## WHAT IS BEING ASKED
Each line of the records that includes "discount" should be found and copied.

─── DATA ───

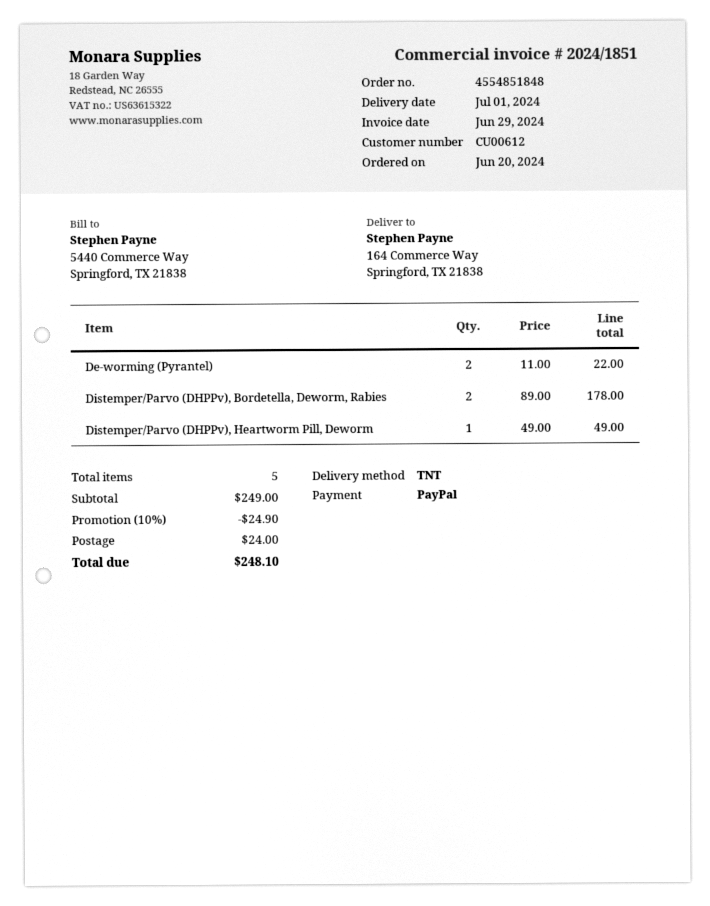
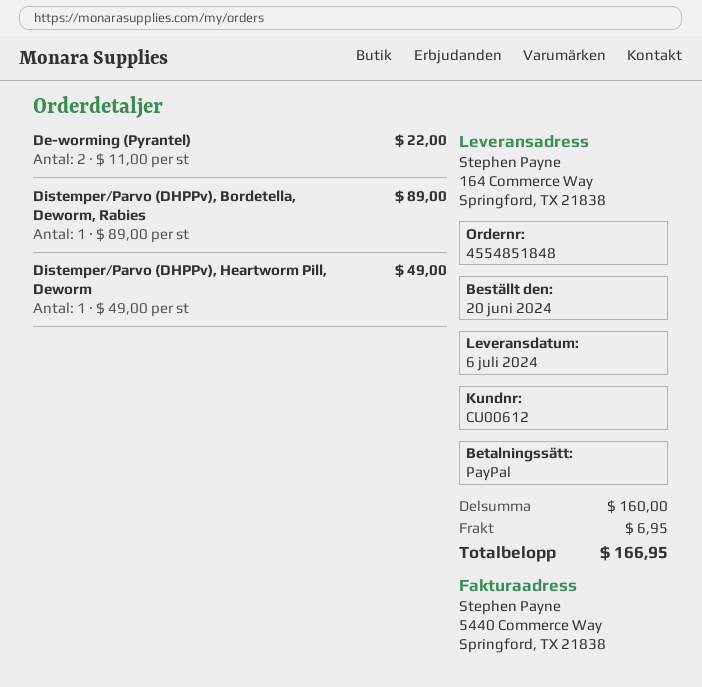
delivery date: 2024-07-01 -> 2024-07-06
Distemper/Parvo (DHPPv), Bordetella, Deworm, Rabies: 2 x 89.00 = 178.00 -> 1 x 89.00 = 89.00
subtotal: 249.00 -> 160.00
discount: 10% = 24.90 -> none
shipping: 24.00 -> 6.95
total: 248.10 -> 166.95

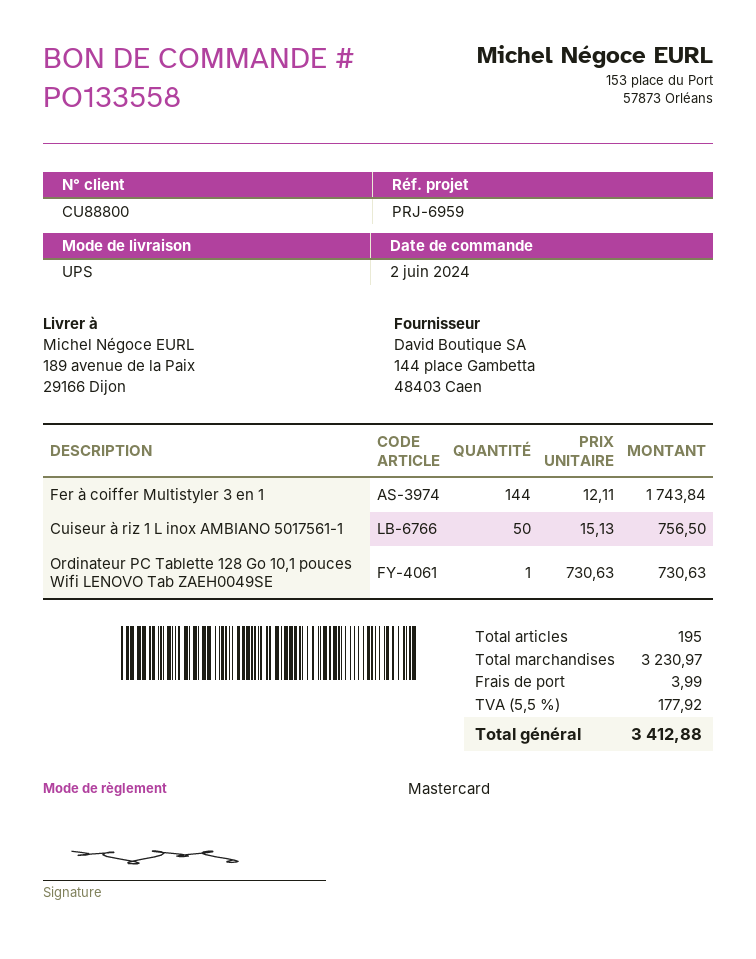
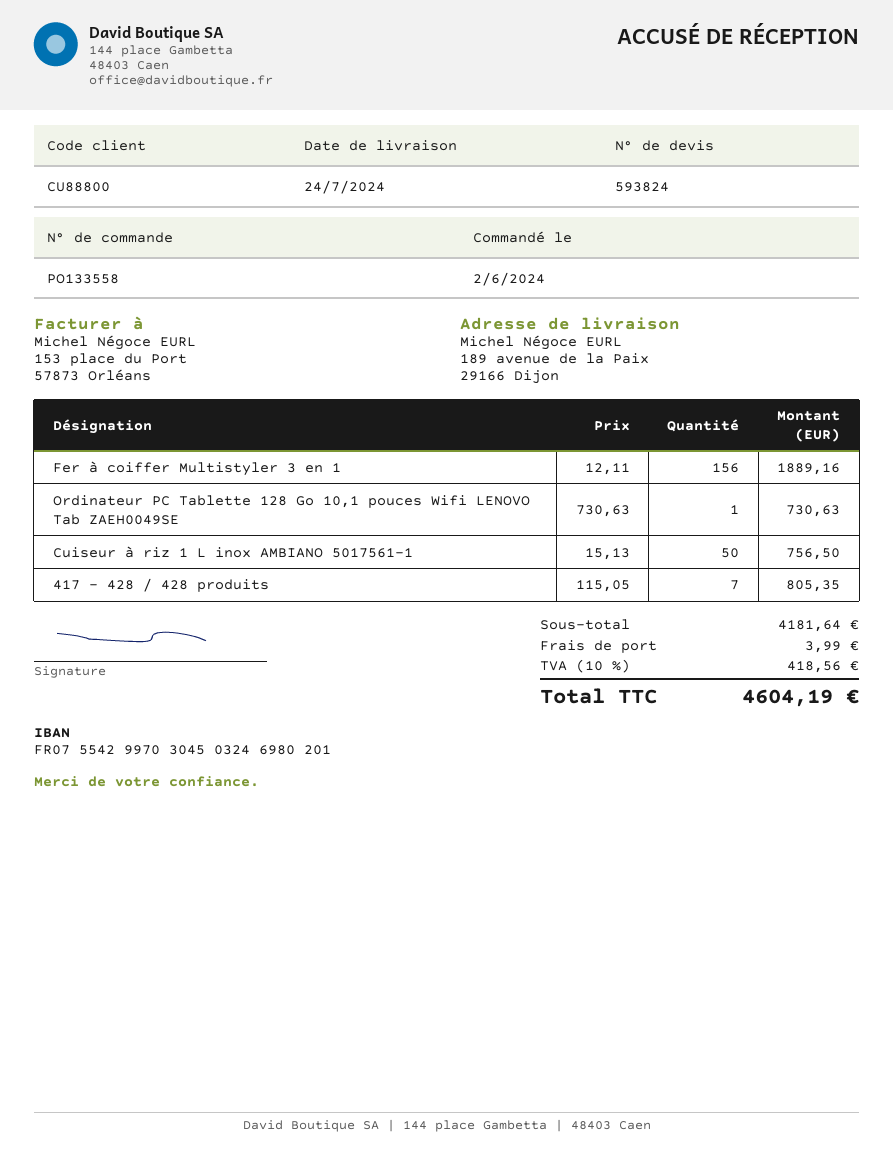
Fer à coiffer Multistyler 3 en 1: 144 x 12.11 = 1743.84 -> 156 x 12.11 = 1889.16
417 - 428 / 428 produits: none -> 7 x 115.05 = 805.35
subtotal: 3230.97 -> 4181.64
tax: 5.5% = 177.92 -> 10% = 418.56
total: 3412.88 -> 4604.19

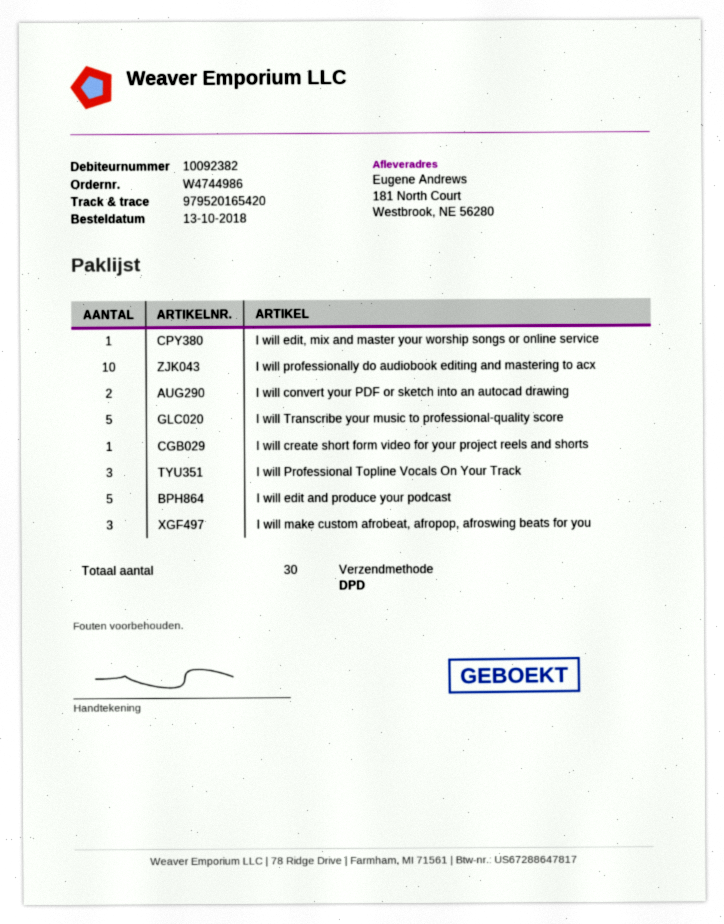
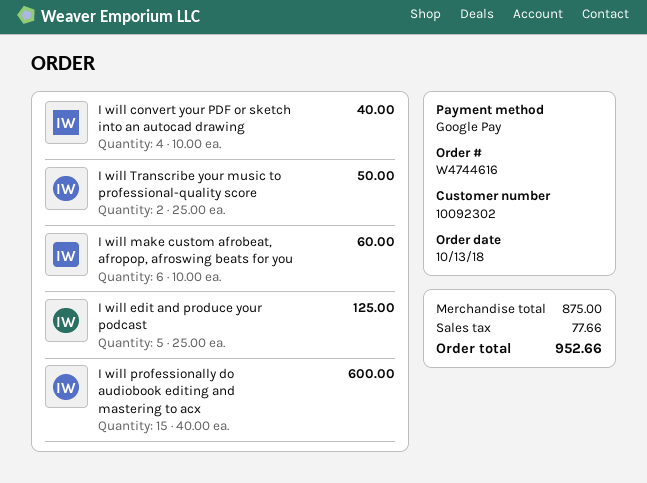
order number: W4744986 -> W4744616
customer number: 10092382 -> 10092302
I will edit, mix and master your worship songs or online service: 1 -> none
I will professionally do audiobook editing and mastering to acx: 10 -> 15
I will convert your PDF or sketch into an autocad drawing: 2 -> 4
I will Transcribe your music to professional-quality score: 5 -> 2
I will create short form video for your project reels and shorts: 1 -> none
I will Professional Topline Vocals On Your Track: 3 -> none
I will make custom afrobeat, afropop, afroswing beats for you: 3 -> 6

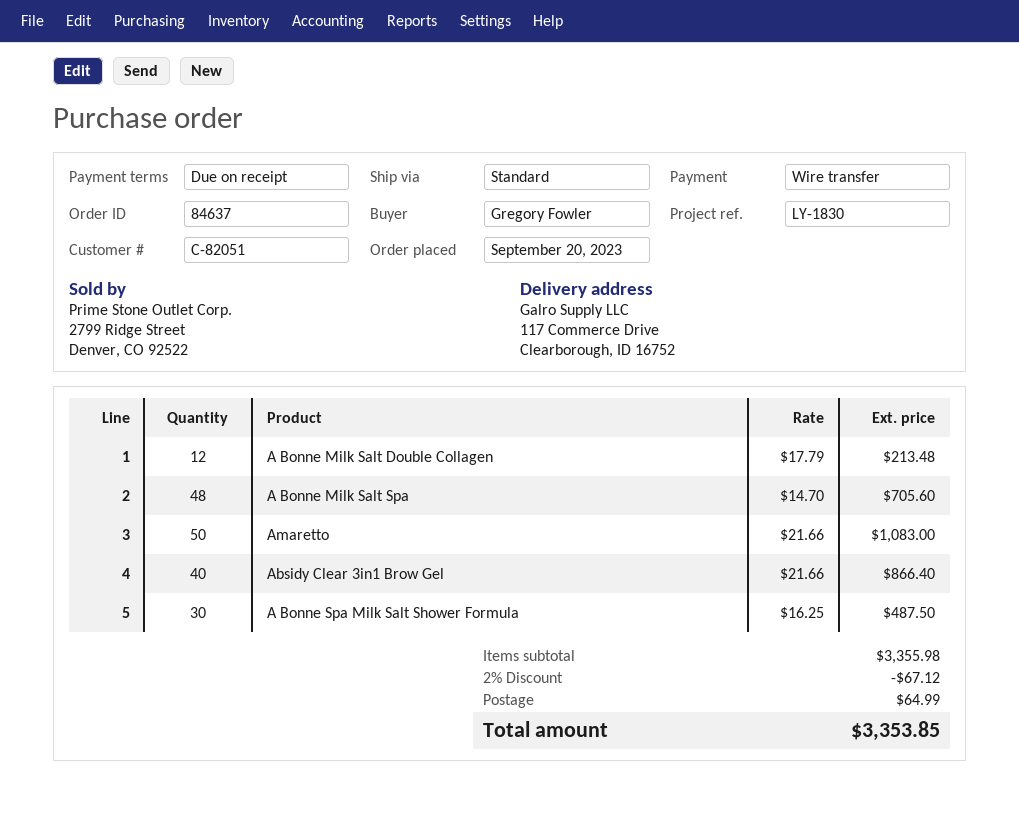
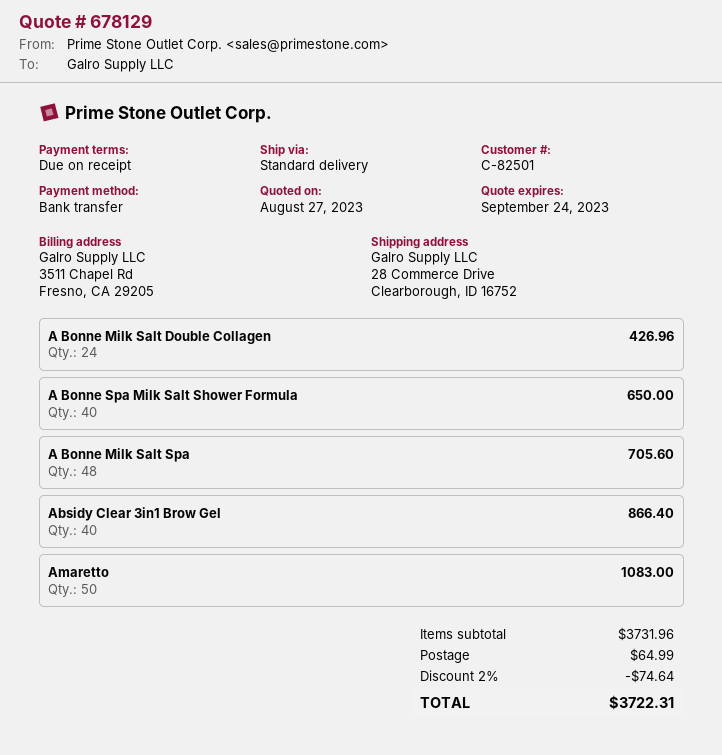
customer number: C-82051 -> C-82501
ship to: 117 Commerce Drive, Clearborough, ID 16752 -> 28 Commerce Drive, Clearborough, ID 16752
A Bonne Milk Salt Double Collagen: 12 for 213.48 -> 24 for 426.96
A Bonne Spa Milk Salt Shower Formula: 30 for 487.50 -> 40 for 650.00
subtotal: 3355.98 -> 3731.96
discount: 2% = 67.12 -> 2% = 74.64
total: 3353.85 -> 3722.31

───

## ANSWER SPACE
discount: 10% = 24.90 -> none
discount: 2% = 67.12 -> 2% = 74.64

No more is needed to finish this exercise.